> _TASK REQUIREMENTS_:
What you produce should be every line from the data that includes "underline".

Top of AVAILABLE DATA

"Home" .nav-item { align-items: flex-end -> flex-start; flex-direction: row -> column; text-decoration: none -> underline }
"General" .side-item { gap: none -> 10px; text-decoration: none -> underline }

Bottom of AVAILABLE DATA
Top of AVAILABLE DATA

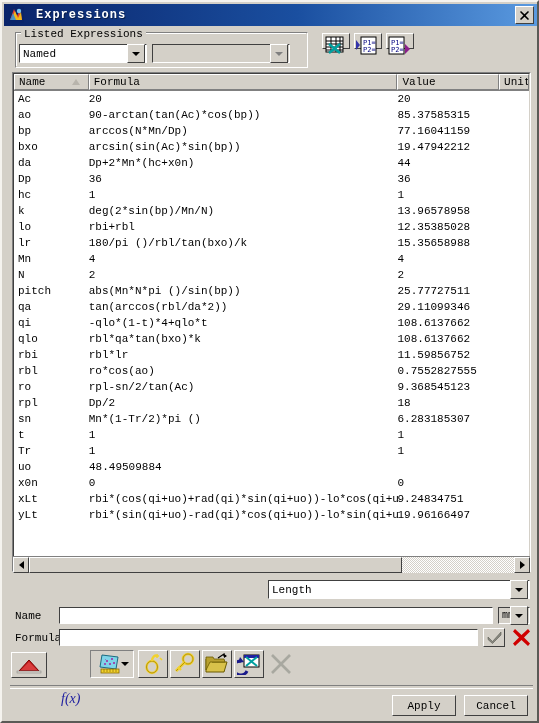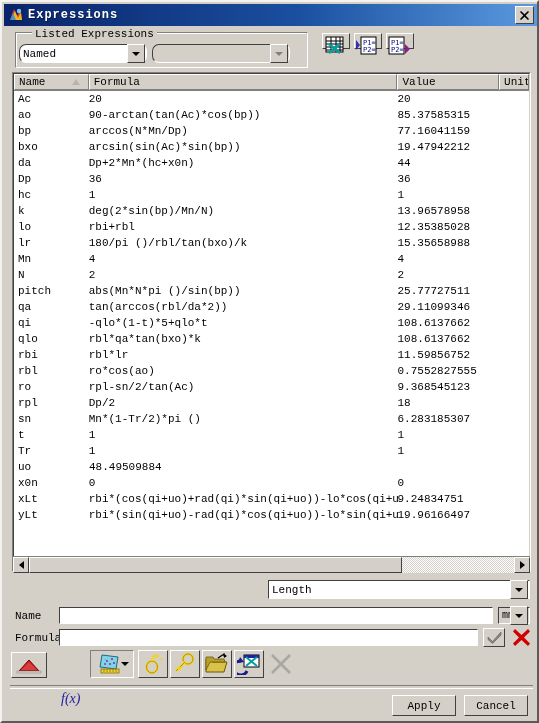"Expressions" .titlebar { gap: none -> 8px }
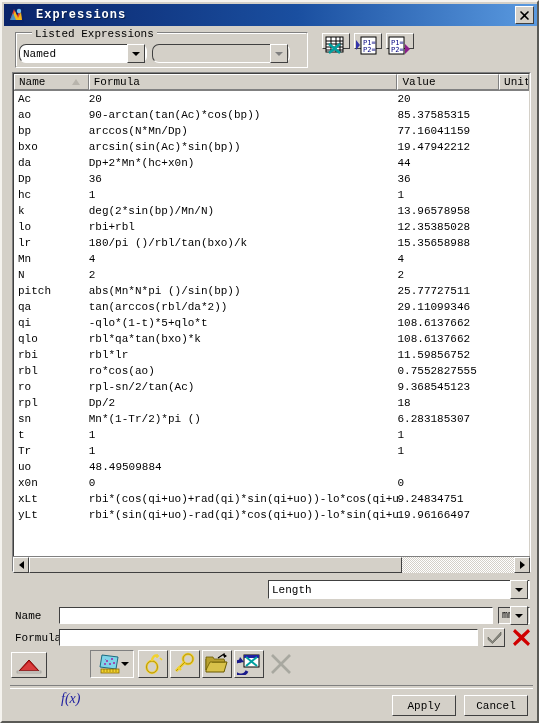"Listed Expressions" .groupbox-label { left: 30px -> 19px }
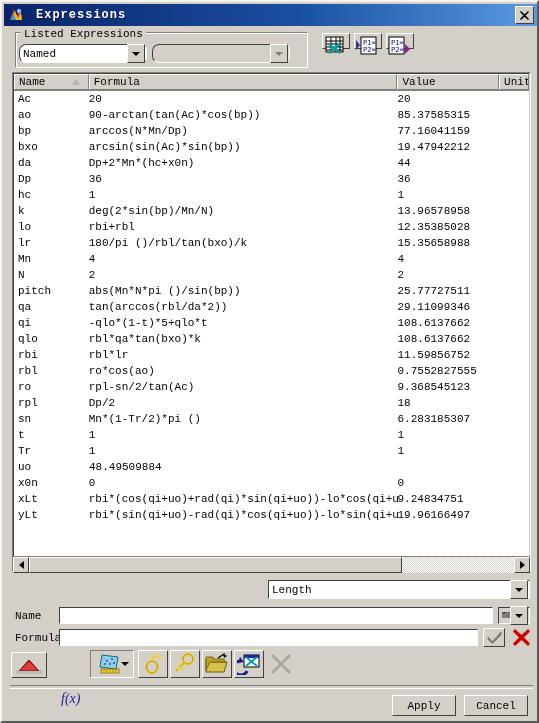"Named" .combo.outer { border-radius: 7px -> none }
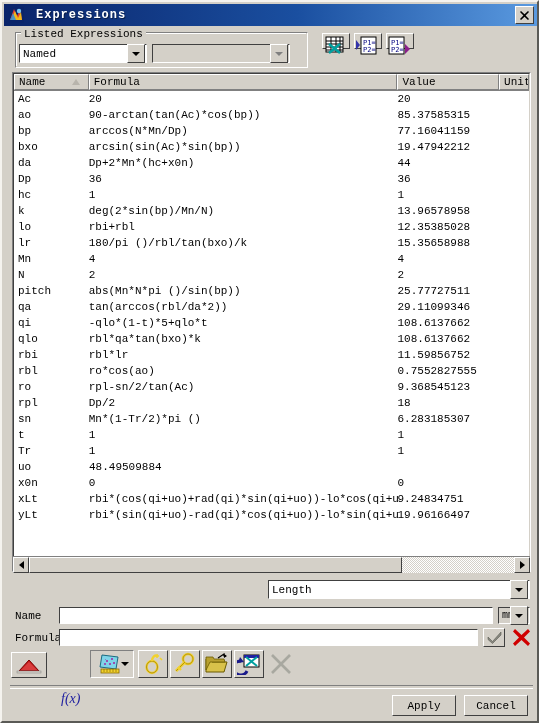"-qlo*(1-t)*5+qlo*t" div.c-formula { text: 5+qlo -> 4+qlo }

Bottom of AVAILABLE DATA
Top of AVAILABLE DATA

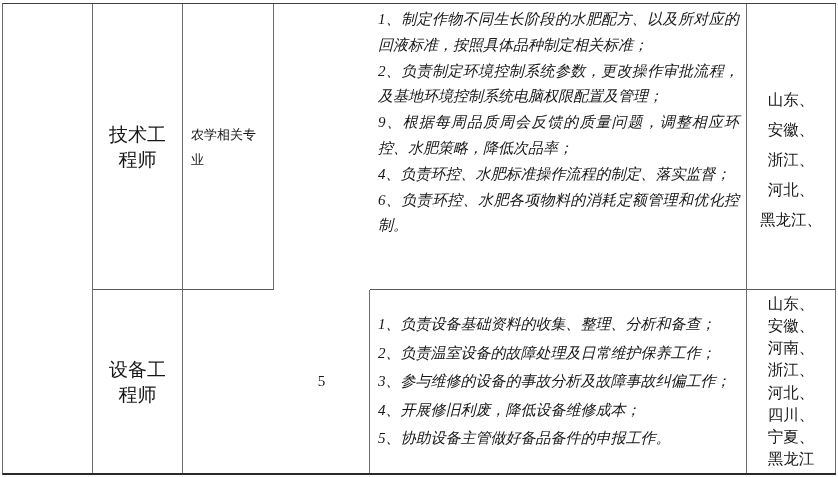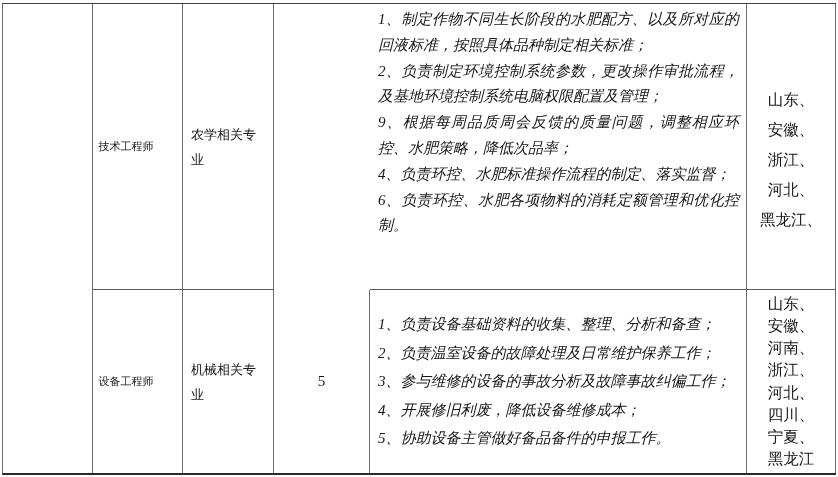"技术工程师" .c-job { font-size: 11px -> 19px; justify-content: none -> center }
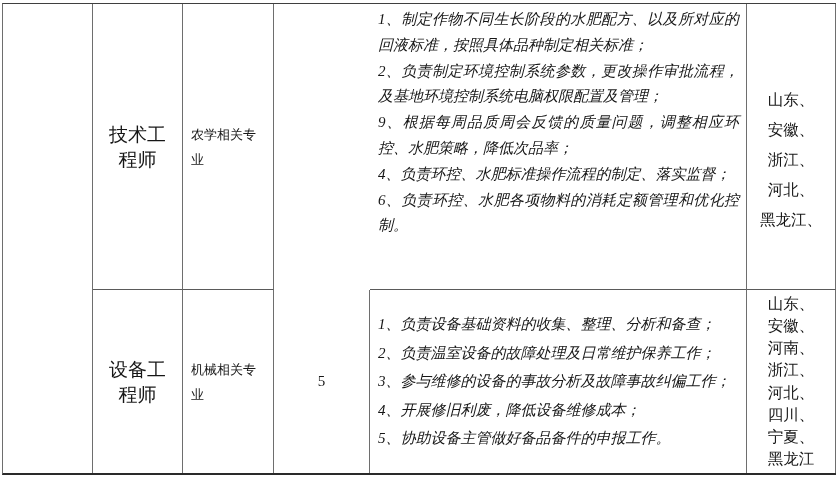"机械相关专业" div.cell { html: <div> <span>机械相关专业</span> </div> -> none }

Bottom of AVAILABLE DATA

> _EXERCISE ANSWER_:
"Home" .nav-item { align-items: flex-end -> flex-start; flex-direction: row -> column; text-decoration: none -> underline }
"General" .side-item { gap: none -> 10px; text-decoration: none -> underline }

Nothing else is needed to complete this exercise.